Using Checklists To Help Plan and Record Your Homeschool Schedule and Learning Program
© Beverley Paine, Nov 2007
Early in our home educating life I prepared a relatively structured learning program for each of my children which included the setting up of learning centres in our living space. Each child had their own tray within which they kept their subject related work and text books. To monitor progress I created personalised checklists designed to be completed by each of the children.
The checklist was used as a guide to the type of activities expected to be completed each week. This was a 'contract' between the child and myself, and formed what I called the 'skeleton' of the children's educational program. Other activities also happened and 'fleshed' out our curriculum. These other activities and learning tasks were recorded in our homeschooling diary and on our family calendar, together with anecdotal information. Each child also had a scrapbook in which I pasted examples of their work (this was in pre-internet days).

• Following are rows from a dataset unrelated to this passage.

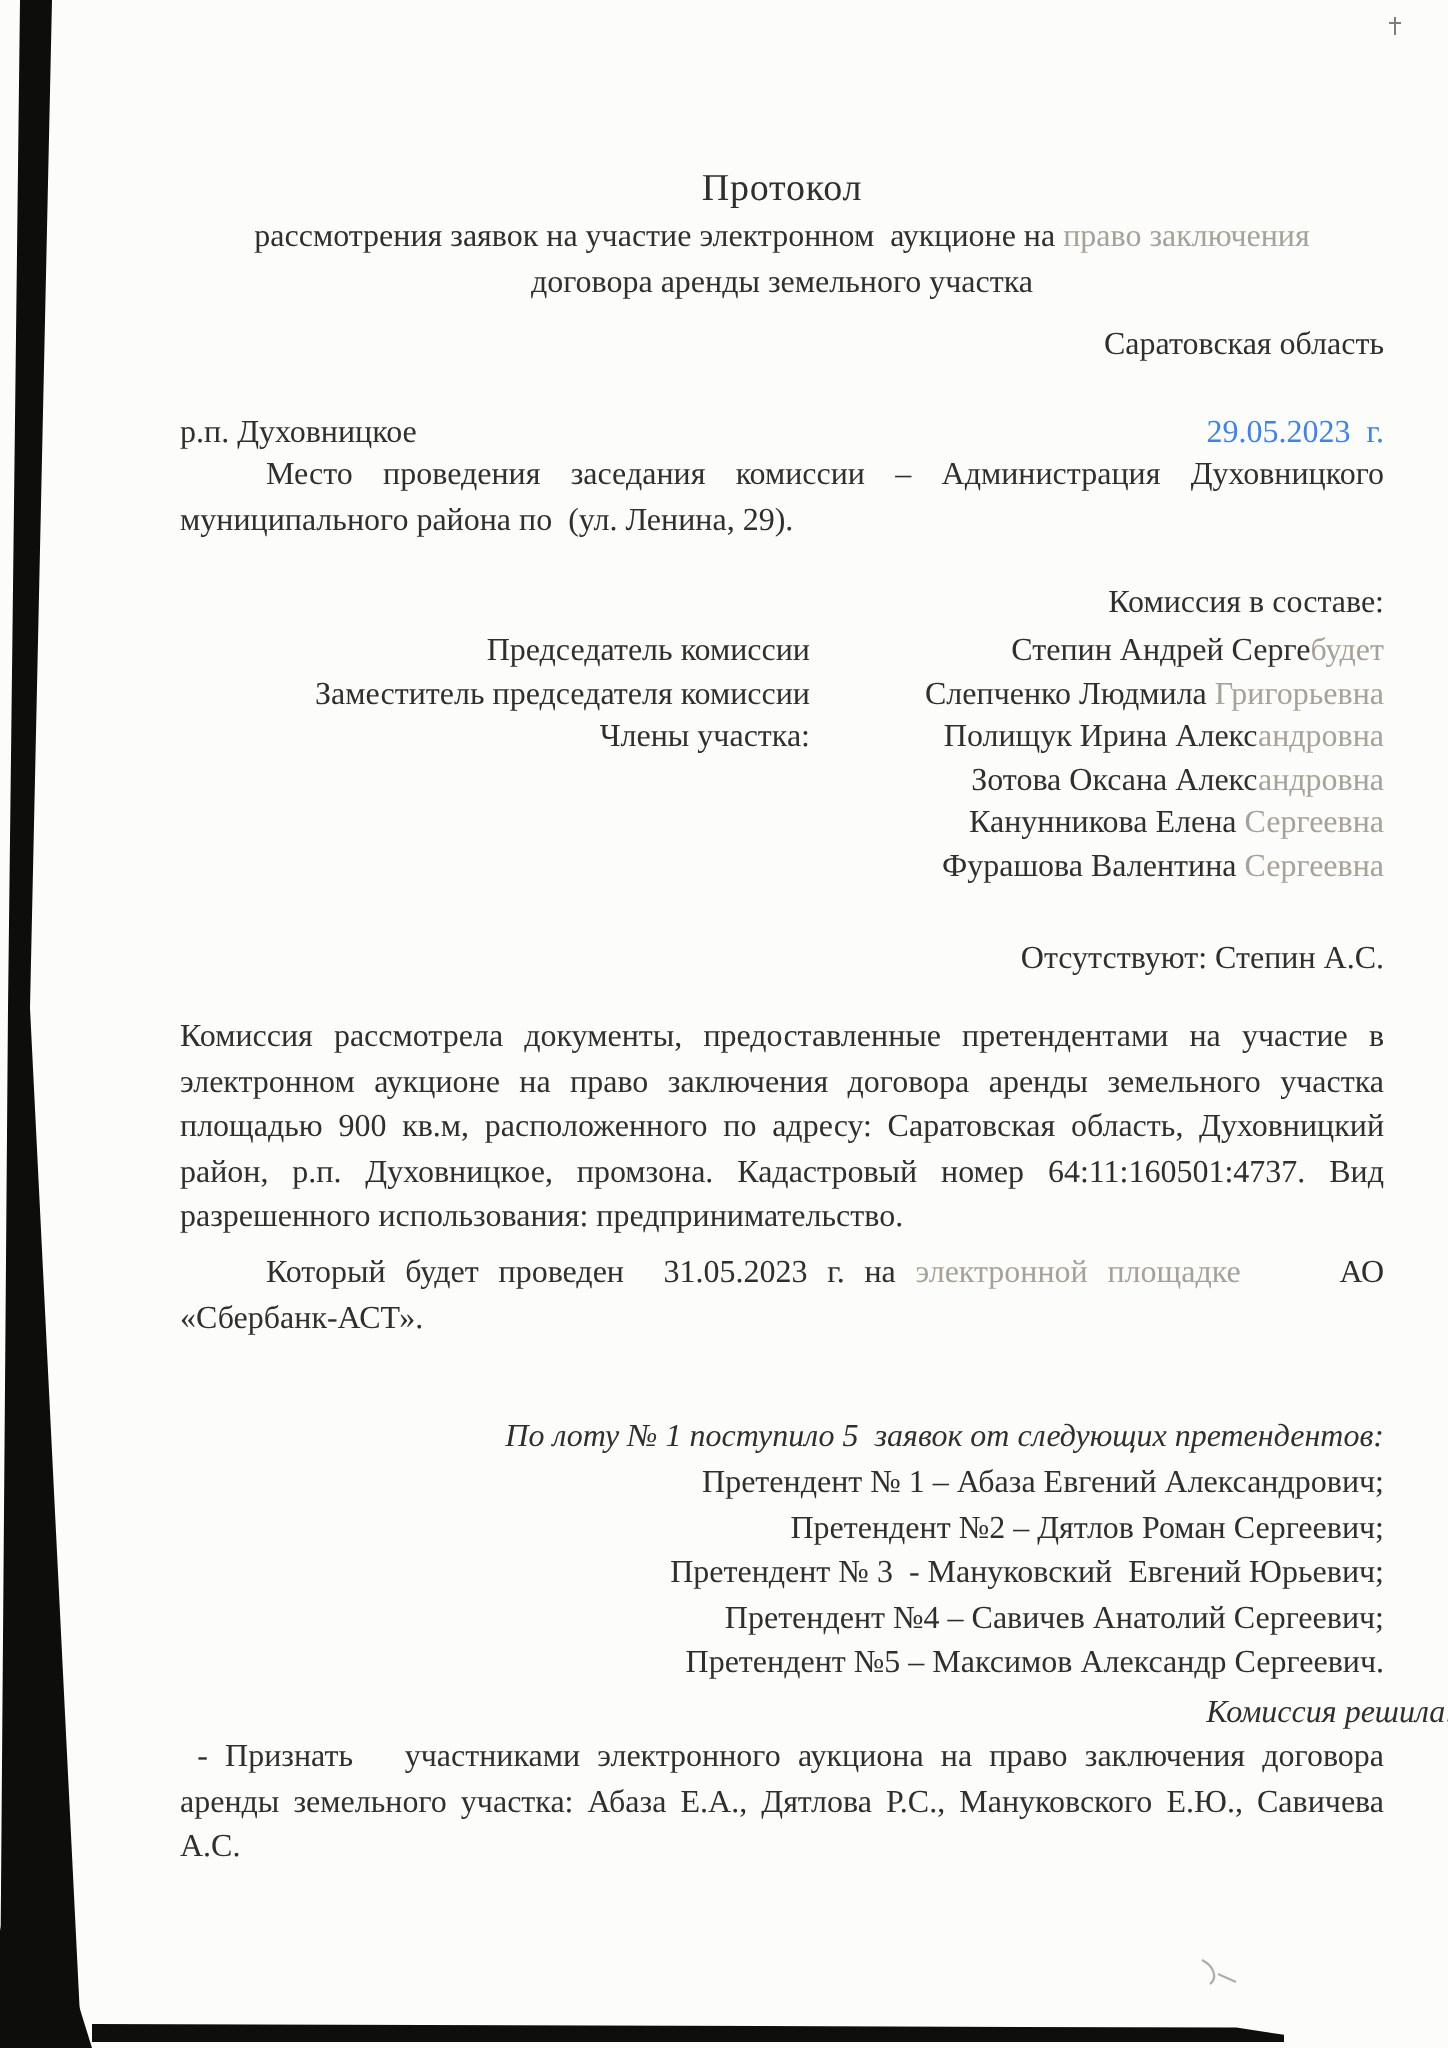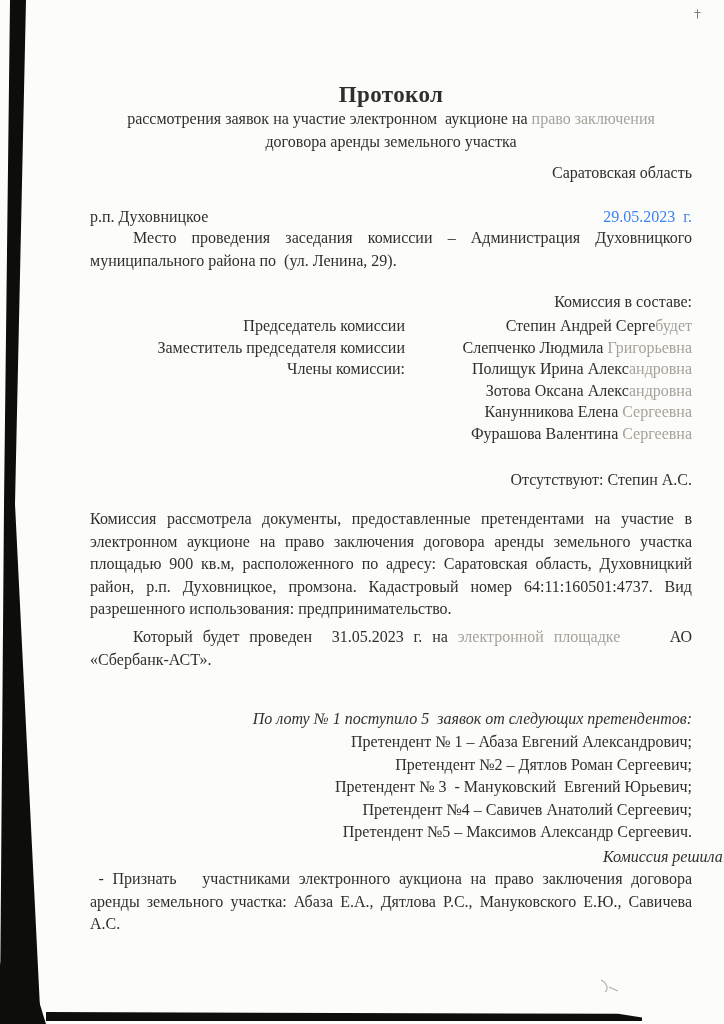--- a/index.html
+++ b/index.html
@@ -19,21 +19,21 @@
   }
   .abs{position:absolute;}
   .col{left:90px;width:602px;text-align:right;}
   .centered{text-align:center;}
   .justified{text-align:justify;}
   .indent{text-indent:43px;}
   .italic{font-style:italic;}
   .faded{color:#a6a29a;}
   .date-txt{color:#3b82f6;}
 
-  .doc-title{top:84px;font-size:23px;font-weight:bold;letter-spacing:.4px;}
+  .doc-title{top:84px;font-size:19px;font-weight:normal;letter-spacing:.4px;}
   .sub1{top:108px;}
   .sub2{top:131px;}
   .region{top:162px;}
   .place-row{top:185px;display:flex;justify-content:space-between;margin-top:21px;}
   .venue{top:227px;}
   .comm-heading{top:291px;}
   .comm-grid{top:315px;line-height:21.6px;}
   .comm-row{display:flex;}
   .comm-role{width:315px;flex:0 0 315px;}
   .comm-name{flex:1;}
@@ -82,21 +82,21 @@
   <div class="abs col comm-grid">
     <div class="comm-row">
       <span class="comm-role">Председатель комиссии</span>
       <span class="comm-name"><span>Степин Андрей Серге</span><span class="faded">будет</span></span>
     </div>
     <div class="comm-row">
       <span class="comm-role">Заместитель председателя комиссии</span>
       <span class="comm-name"><span>Слепченко Людмила </span><span class="faded">Григорьевна</span></span>
     </div>
     <div class="comm-row">
-      <span class="comm-role">Члены комиссии:</span>
+      <span class="comm-role">Члены участка:</span>
       <span class="comm-name"><span>Полищук Ирина Алекс</span><span class="faded">андровна</span></span>
     </div>
     <div class="comm-row">
       <span class="comm-role"></span>
       <span class="comm-name"><span>Зотова Оксана Алекс</span><span class="faded">андровна</span></span>
     </div>
     <div class="comm-row">
       <span class="comm-role"></span>
       <span class="comm-name"><span>Канунникова Елена </span><span class="faded">Сергеевна</span></span>
     </div>

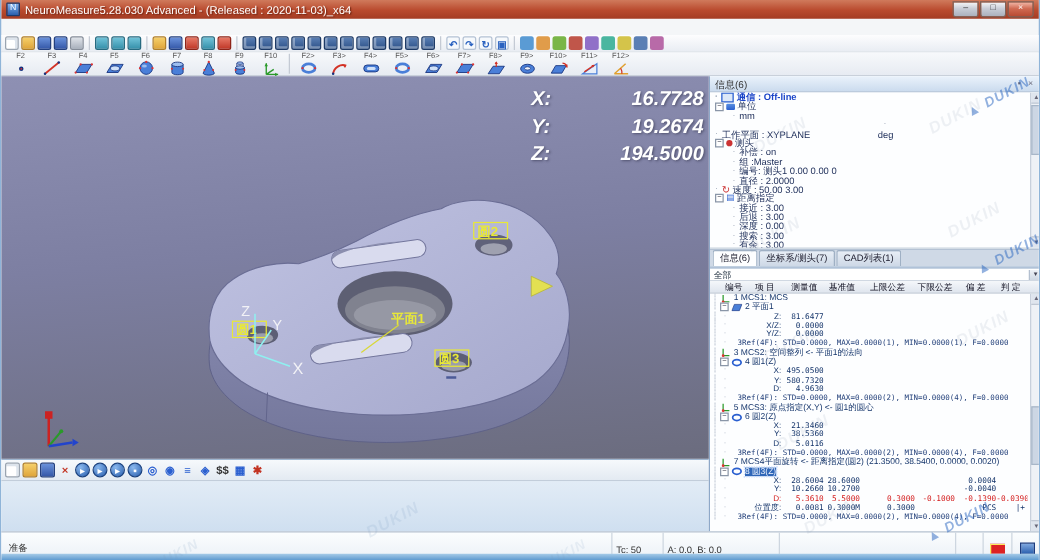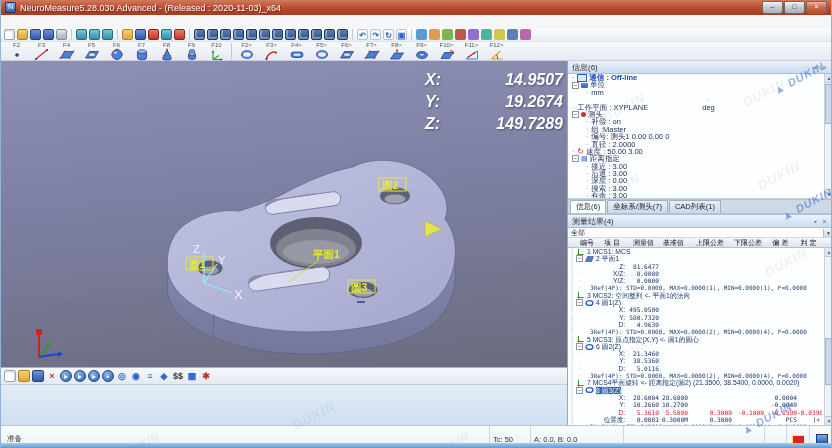--- a/index.html
+++ b/index.html
@@ -446,29 +446,29 @@
             <rect x="35" y="268" width="6" height="6" fill="#cc2222"></rect>
             <line x1="38" y1="296" x2="48" y2="284" stroke="#2a9a2a" stroke-width="1.6"></line>
             <circle cx="48" cy="284" r="1.6" fill="#2a9a2a"></circle>
             <line x1="38" y1="296" x2="57" y2="293" stroke="#2244cc" stroke-width="2"></line>
             <polygon points="57,290 62,293 57,296" fill="#2244cc"></polygon>
           </g>
         </svg>
         <div id="readout">
           <div class="ro-line">
             <span>X:</span>
-            <span>14.9507</span>
+            <span>16.7728</span>
           </div>
           <div class="ro-line">
             <span>Y:</span>
             <span>19.2674</span>
           </div>
           <div class="ro-line">
             <span>Z:</span>
-            <span>149.7289</span>
+            <span>194.5000</span>
           </div>
         </div>
       </div>
 
       <div id="dmis">
         <div id="dmistb">
             <div class="ti k-page"></div>
             <div class="ti k-folder"></div>
             <div class="ti k-disk"></div>
             <div class="ti k-glyph" style="color: rgb(194, 51, 34); font-size: 9px;">×</div>
@@ -588,26 +588,20 @@
           </div>
           </div>
         <div id="infotabs">
             <div class="tab active">信息(6)</div>
             <div class="tab">坐标系/测头(7)</div>
             <div class="tab">CAD列表(1)</div>
           </div>
       </div>
 
       <div id="respanel">
-        <div class="phead">
-          <span>测量结果(4)</span>
-          <span class="sp"></span>
-          <span class="phbtn">▪</span>
-          <span class="phbtn">×</span>
-        </div>
         <div id="resfilter">
           <span class="flabel">全部</span>
           <span class="farrow">▼</span>
         </div>
         <div id="reshead">
           <div class="hc" style="width:60px;text-align:left;">
             <span style="padding-left:12px;">编号</span>
             <span style="padding-left:8px;">项 目</span>
           </div>
           <div class="hc c1">测量值</div>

This image of one of our checklists below is extensive and reflects a very structured approach to home education. It helped to build my confidence as an educating parent. Over time our I began to recognise how much my children learned when we weren't following such a structured approach and we began to trust that life learning naturally covered the curriculum.
Although preparing a personalised checklist was quite a task, filling it out only took a few moments each day. I printed blank ones and kept them on file for future use. The children kept copies of past checklists in their evaluation portfolios.
Checklists can relate specifically to skills, activities in different subject areas, content or knowledge, attitudes, chapters or sections in text books, excursion ideas.... almost anything to do with your learning program.
Checklists are quick and convenient ways to monitor the type and amount of work done, but seldom reflect the true learning experiences occurring. The example offered is a simple tick sheet, but they can include space for comment if desired.
Most checklists are an important part of the evaluation process, but they still need to be used in conjunction with more detailed recording. They are most useful for helping you to remember specific learning events when you don't have time to write in your journal, or recall specific learning situations to record as anecdotal accounts at the end of the day. Working from a checklist such as the example shown, with its lists of types of activities in the different learning areas, are particularly helpful in this way.
Checklists can be used by the children as a planning and recording aide. They can help children remember what tasks they need to do, and when. They help children learn self discipline and organisation, and encourage responsibility for their own learning programs.
This and other checklists and methods to record and evaluate children's learning while home educating can be found in Getting Started with Home School Practical Considerations, available from Always Learning Books.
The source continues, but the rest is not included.